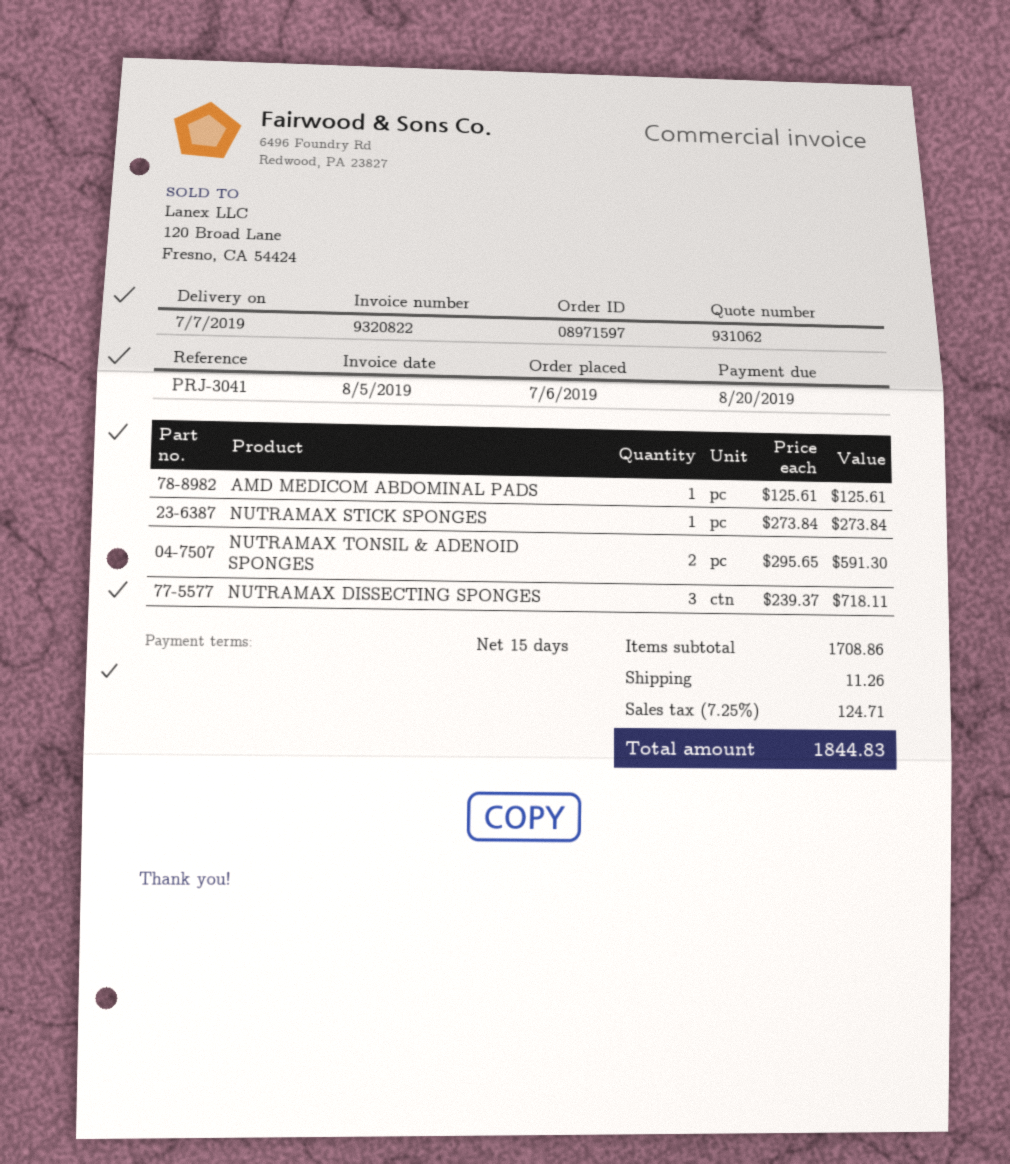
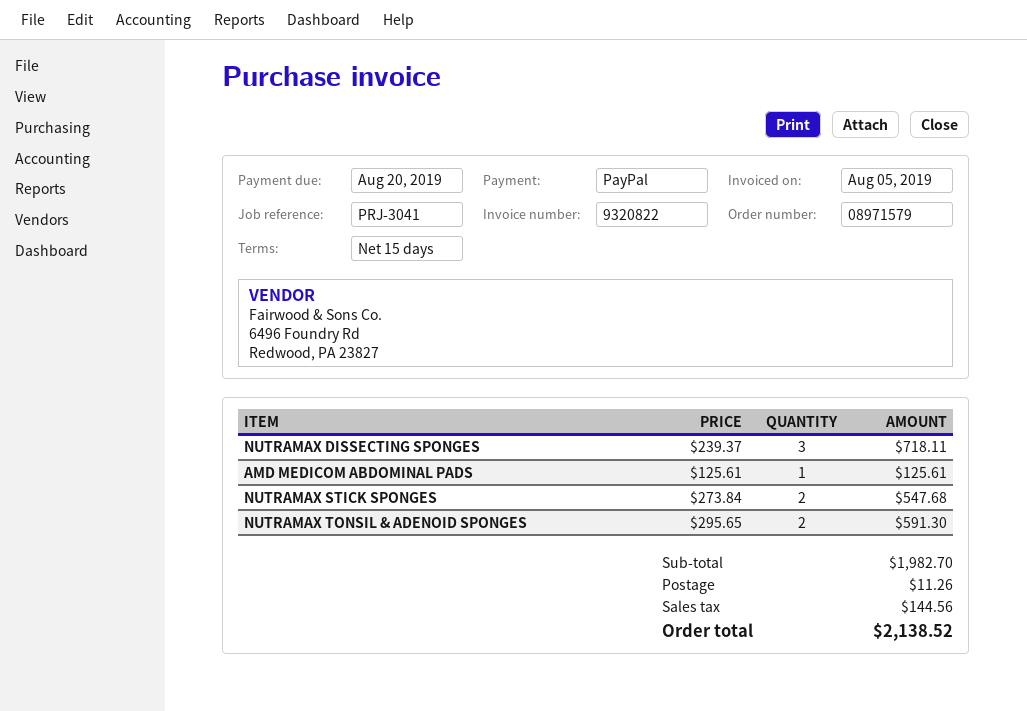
order number: 08971597 -> 08971579
NUTRAMAX STICK SPONGES: 1 x 273.84 = 273.84 -> 2 x 273.84 = 547.68
subtotal: 1708.86 -> 1982.70
tax: 124.71 -> 144.56
total: 1844.83 -> 2138.52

----------------

* Problem details *
Images are to be left out when the records above are written out again exactly.

* Completed exercise *
order number: 08971597 -> 08971579
NUTRAMAX STICK SPONGES: 1 x 273.84 = 273.84 -> 2 x 273.84 = 547.68
subtotal: 1708.86 -> 1982.70
tax: 124.71 -> 144.56
total: 1844.83 -> 2138.52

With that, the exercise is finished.